So even if Dan Snyder wants to sell the team to whomever he wants,
at whatever price he wants, he can't, they'll stop him.
And that, like, helps to protect the culture that they want to continue to perpetuate
and also helps to protect their franchise values.
Because the last thing they want to do is Dan Snyder to sell his franchise for cheap.
I'm Chris Hill, and we are kicking off a week of episodes related to the business aspects of Super Bowl 57.
And it starts today with the man you just heard.
Dominic Foxworth is a writer and contributor for ESPN.
You can see him on any number of television shows on the network.
And he's the co-host of the podcast Debatable and host of his own podcast, The Dominique Foxworth Show.
Two podcasts that are part of My Weekly Listening, by the way.
After playing cornerback in the NFL for six seasons, he went to Harvard Business School to get his MBA.
I caught up with him a few days ago to talk about that decision, his thoughts on the NFL's enduring popularity,
as well as what he's going to be watching for during the big game between Philadelphia and Kansas City.
But I started the conversation by asking him about what is, to me, the most interesting part of his playing career.
Because off the field, Dominique quickly established himself as a business leader among both fellow teammates and rival teams.
He was the youngest player to be elected vice president of the NFL Players Association Executive Committee.

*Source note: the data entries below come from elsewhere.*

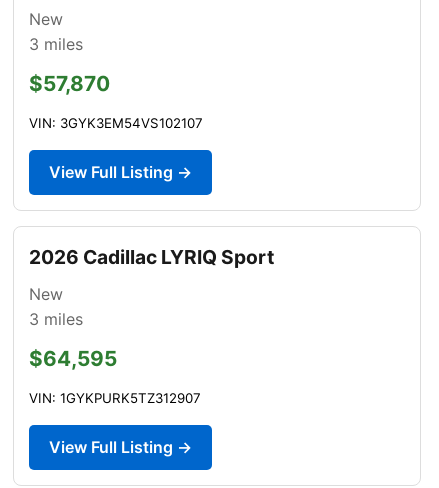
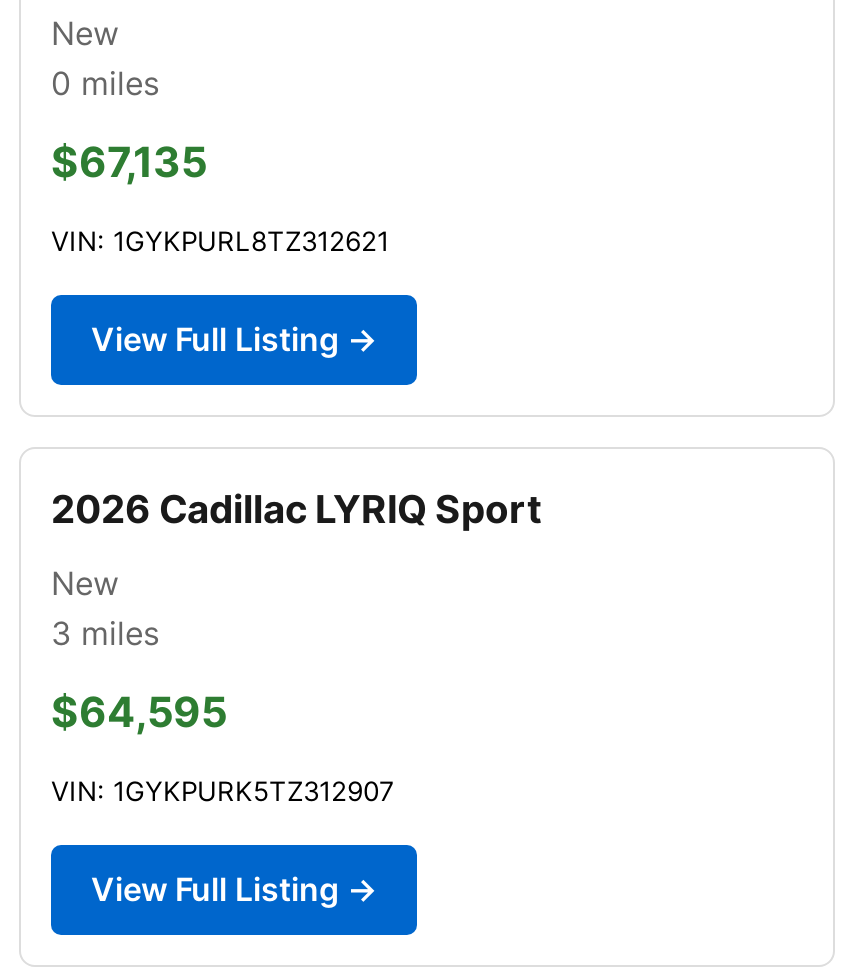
- 3 miles
+ 0 miles

- $57,870
+ $67,135

- VIN: 3GYK3EM54VS102107
+ VIN: 1GYKPURL8TZ312621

And I wanted to know what it was like to face off, not against an opposing wide receiver, but against the NFL owners.
You go into your first meeting with the NFL owners.

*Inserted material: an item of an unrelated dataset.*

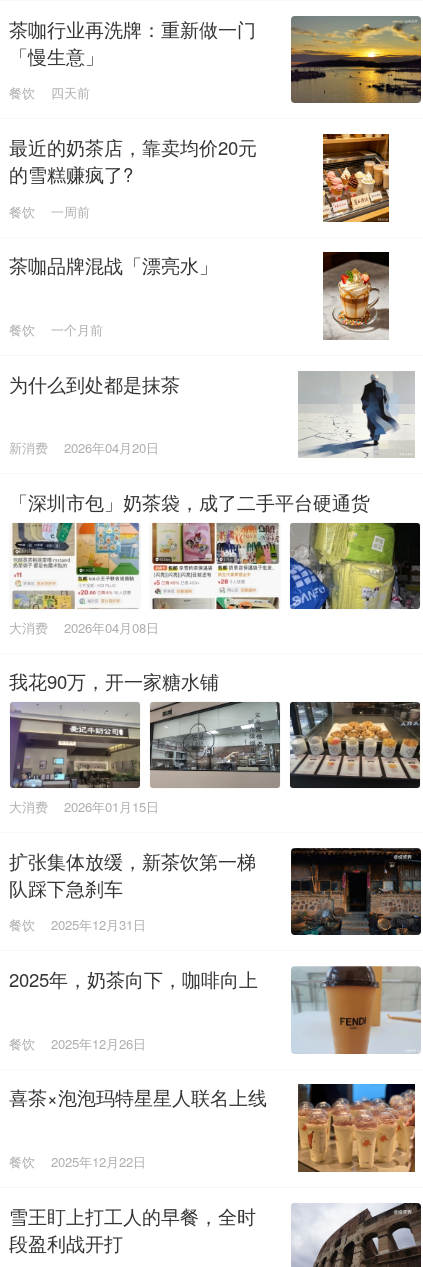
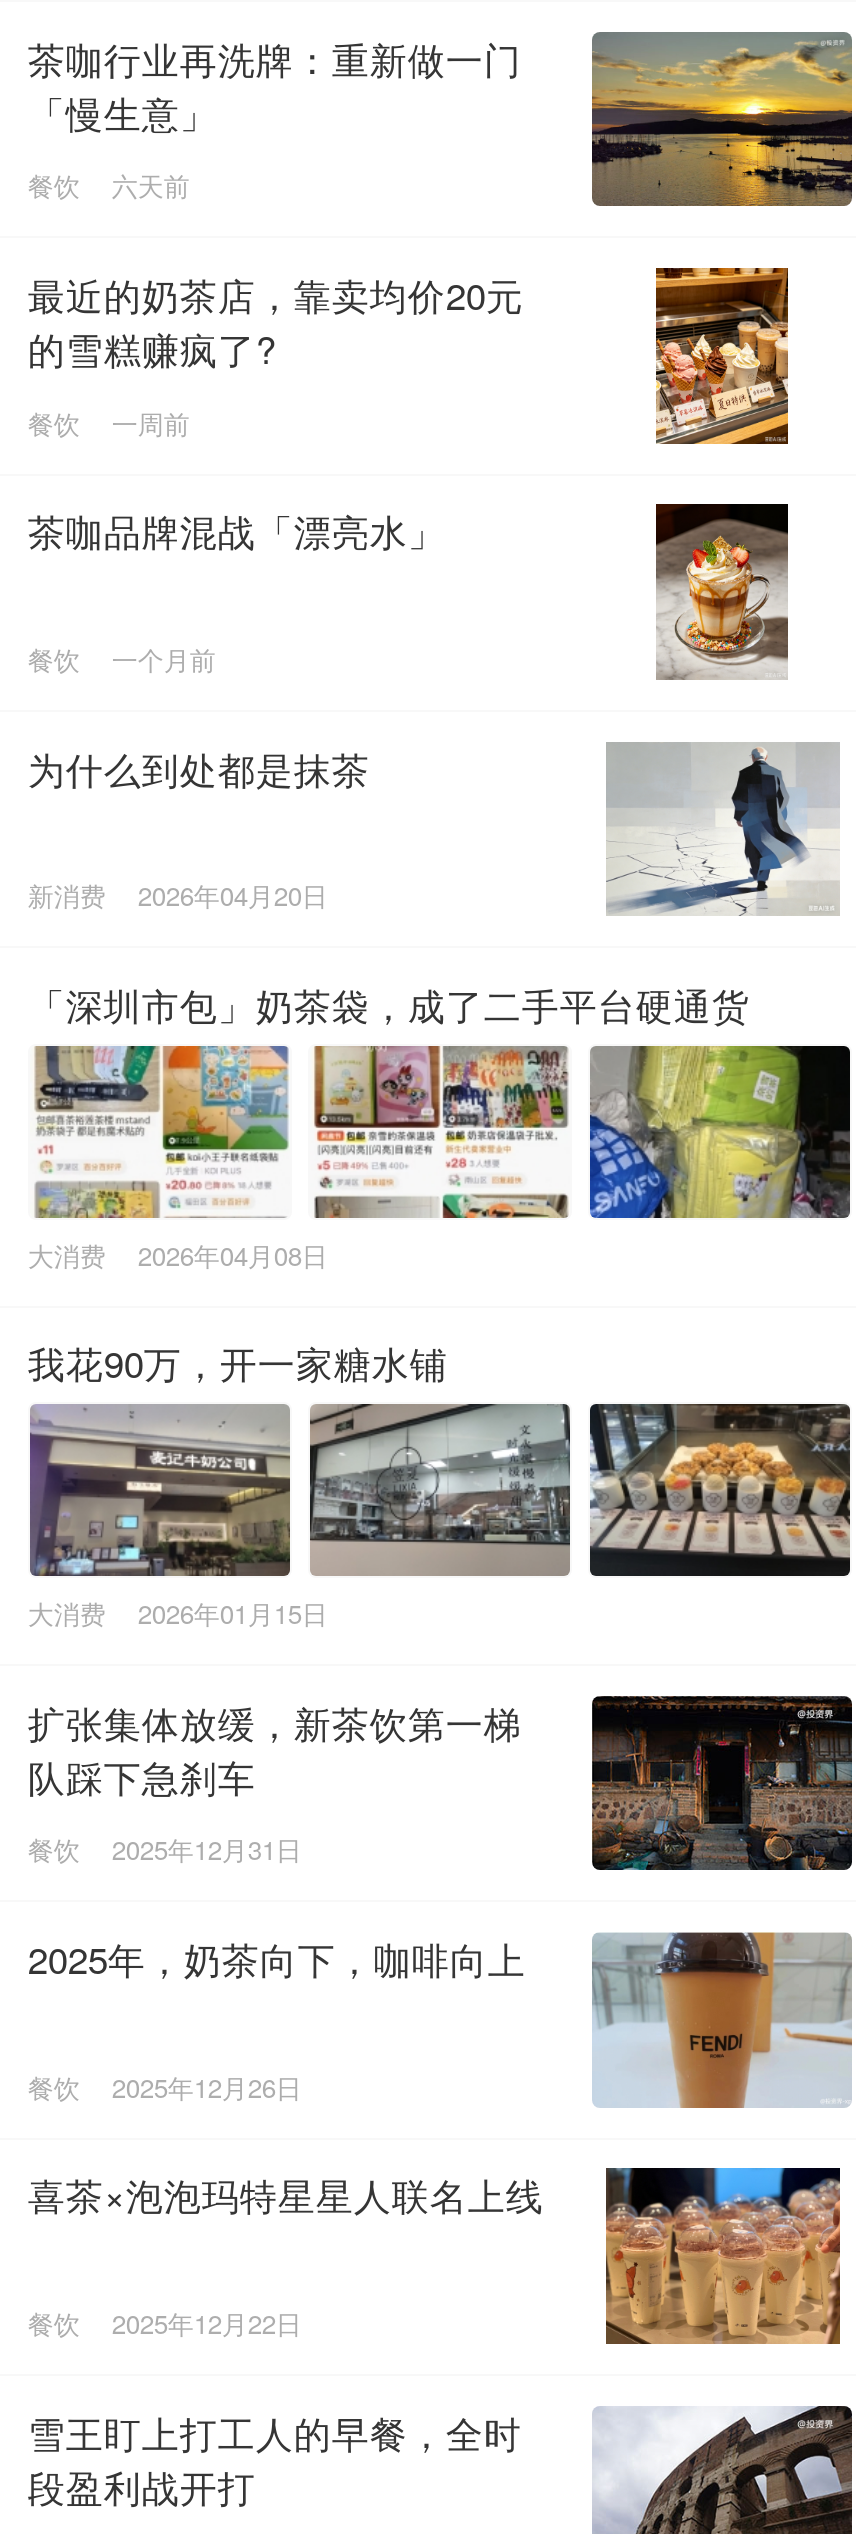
- 四天前
+ 六天前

What do you remember about that first meeting?
Because, you know, as fans, we see the owners in their box every Sunday.
There are always those shots of the owners.
But being in the room with them, what was your takeaway?
The first impression was they aren't super geniuses, which I think I assume that they were.
And this is probably you recognize or you would have known.
this may be, but as a 23, 24-year-old football player, I assumed that given how successful,
financially successful they were, they must have been just as intelligent as I was athletic.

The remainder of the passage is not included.